Malcolm Kerr, president of AUB, was assassinated. A prominent Iraqi exile, Sheikh Taleb Tamimi, was murdered and his accused killers, diplomats with the Iraqi Embassy, were allowed to leave the country due to their diplomatic immunity. One sitting president, Rene Muawad, and one president-elect, Bashir Gemayel, were assassinated. A sitting prime minister, Rashid Karameh, was assassinated in 1987.
An attempt was made on the life of another sitting prime minister, Salim Hoss, from which he escaped miraculously, but others died.
Most of those crimes either went unresolved or unpunished or were whitewashed by general amnesty.
This long list of crimes does not make the assassination of Hariri a lesser crime or less deserving of prosecution and punishment.

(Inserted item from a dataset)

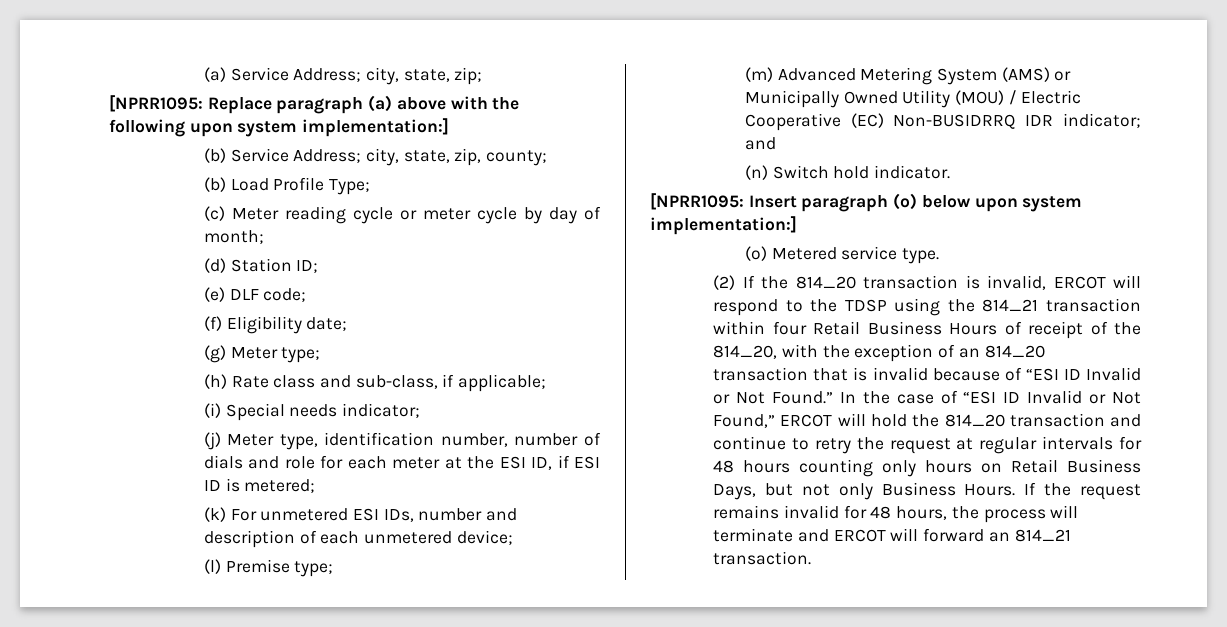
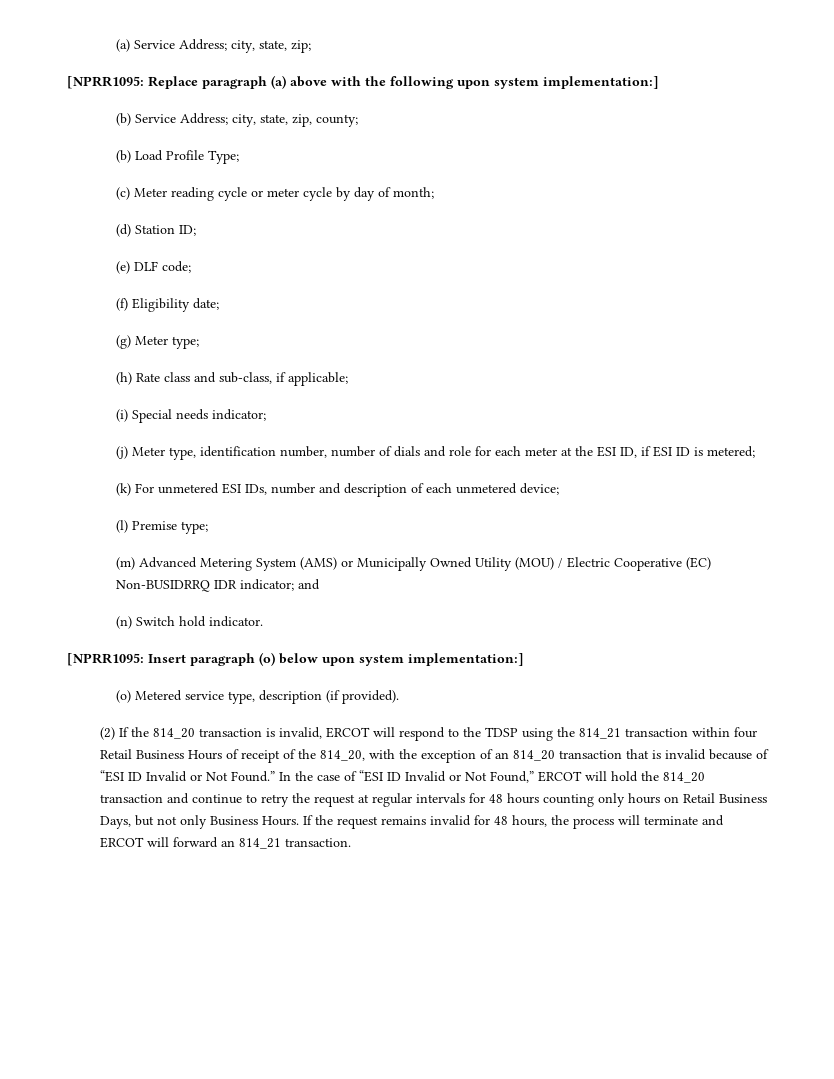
- (o) Metered service type.
+ (o) Metered service type, description (if provided).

But there is no logical or moral basis for fully investigating, and eventually prosecuting, the Hariri case to the exclusion of all the previous cases.
Nor is there at this point sufficient evidence to justify the instant and persistent stigmatization of Syria in the assassination and every subsequent and preceding political crime.
The Hariri Tribunal is openly viewed by Syria's Lebanese adversaries, formerly its allies, as the vehicle to indict and bring down the entire Syrian regime. This approach may also be favored by the United States and France, which aim at obtaining major regional political concessions from the Syrian leadership. If true, it turns the proposed court into a potent political and strategic instrument.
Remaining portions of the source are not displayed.